Four cloud trends set to emerge in 2021

Kevin Hall, Infrastructure and Cloud Solutions Technical Lead, Datapac, outlines four cloud trends to look out for and ways in which cloud computing will help businesses in Ireland to overcome the challenges of the next 12 months.

In this unprecedented year for business, technology has emerged to help organisations across Ireland to meet new challenges. Cloud computing has played a central role in this trend – supporting home deliveries, underlying contact tracing, helping to manage surges and falls in demand and enabling remote working. Here are four emerging cloud developments to keep an eye on in 2021.

1.       Increased focus on cloud security

It’s one thing to move to a cloud environment, but quite another thing to secure it. In 2020, we have seen organisations migrate more of their IT infrastructure to the cloud to enable employees to easily connect to the company network and access company data from home. However, enterprises are also responsible for securing data and workloads present on the cloud and face a new challenge in ensuring end-to-end protection of data across all of their employees’ devices.

This will drive renewed security-first thinking on cloud adoption. While the initial focus for businesses may have been to simply get employees up and operational remotely, the focus has now turned to implementing security measures such as multi-factor authentication, firewall protection and data encryption while mitigating the impact on employee productivity.

2.       Rise of virtual cloud desktops

The majority of organisations are already well on their way in their cloud journey. Having first moved low hanging fruit such as email to Microsoft Office 365 online, hybrid cloud models are now most prevalent, combining on-premise, public and private cloud use depending on the organisations unique needs. We are now seeing organisations’ cloud strategies further mature with increasing numbers of business applications and workloads moving to the cloud.

In 2021, we will see more organisations take this to the ultimate step of deploying virtual cloud desktops, essentially meaning employees entire work environment is delivered as a managed cloud service to their desktop or laptop screens.
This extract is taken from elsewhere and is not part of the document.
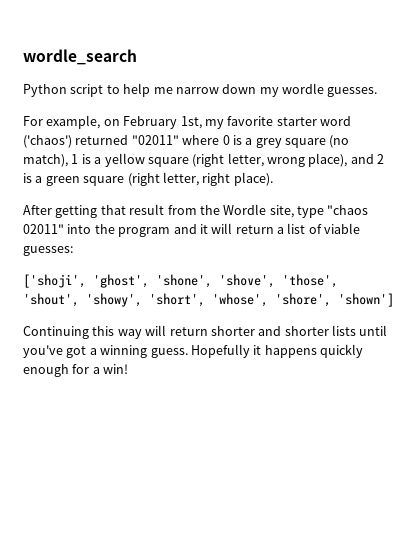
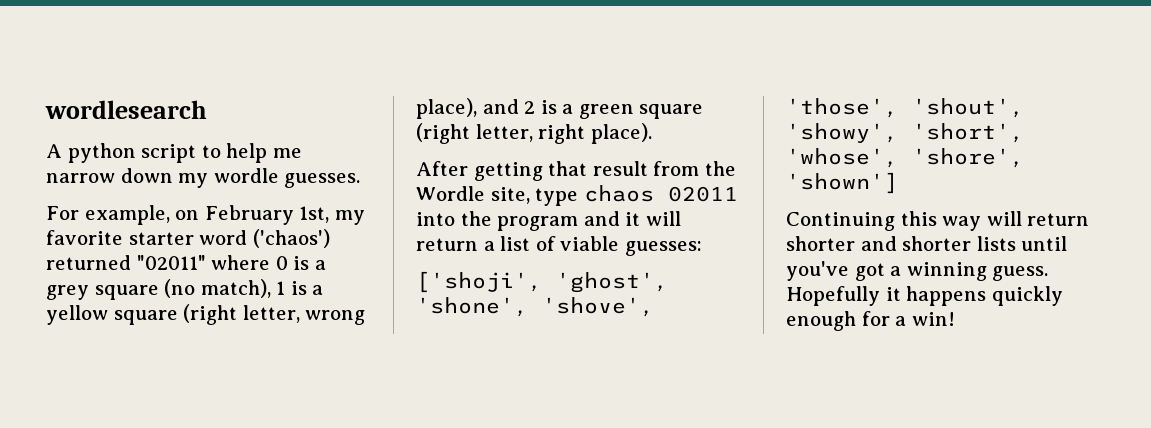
[23,49,137,65] [23,84,67,97] wordle_search // Python -> [45,100,207,119] [46,143,136,163] wordlesearch // A python
[327,205,369,215] [23,224,64,234] "chaos 02011" -> [583,185,738,202] chaos 02011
This approach streamlines technology updates, centralises security and enables an organisation to easily scale up or down without the need to provide and tune hardware for individual users, making it an attractive option going forward.

3.       Investment in collaboration and user experience

Since the beginning of this year, the use of cloud collaboration and communication tools has sky-rocketed. The vast majority of employees are now reliant on tools like Microsoft Teams and SharePoint for conducting meetings, sharing data and collaborating on documents. As remote working embeds itself as the new normal, organisations will seek to further invest in these cloud collaboration tools to enhance overall productivity and efficiency.

The successful integration of new collaboration tools doesn’t end with implementation. Organisations will look to continually invest in training and onboarding staff on the full suite of features available to them through these applications and services. Having acted as the glue in keeping teams together during the pandemic, the focus will shift to extracting the maximum from collaboration tools to boost employee engagement, improve productivity, enable flexibility and reduce costs.

4.       Technology advancements driving wider adoption

In addition to the above, ongoing technology advancements will further drive cloud adoption – all feeding into the feasibility of a cloud-first or cloud-only IT infrastructure model. The rollout of 5G networks for instance will improve the quality of internet coverage and enable more intensive compute functions to be carried out by remote employees no matter where they are based.

The cloud also offers better insights from big data. Analysing the huge volumes of information that are created by businesses on a daily basis is key to unlocking new competitive advantages. Without heavy investment, most on-premise storage systems don’t have the information processing capabilities to keep up with this high-volume data generation, whereas cloud-supported analytics tools are readily available to enable informed decision making. More enterprises will need to rely on the cloud to avail of advanced technology solutions.

 

While there is an abundance of benefits that cloud computing can enable, every organisation has unique needs and requires a bespoke approach to their IT infrastructure. Determining the optimum model can be a complex task and a managed service provider such as Datapac can provide invaluable insights into how to tailor cloud solutions to organisational needs.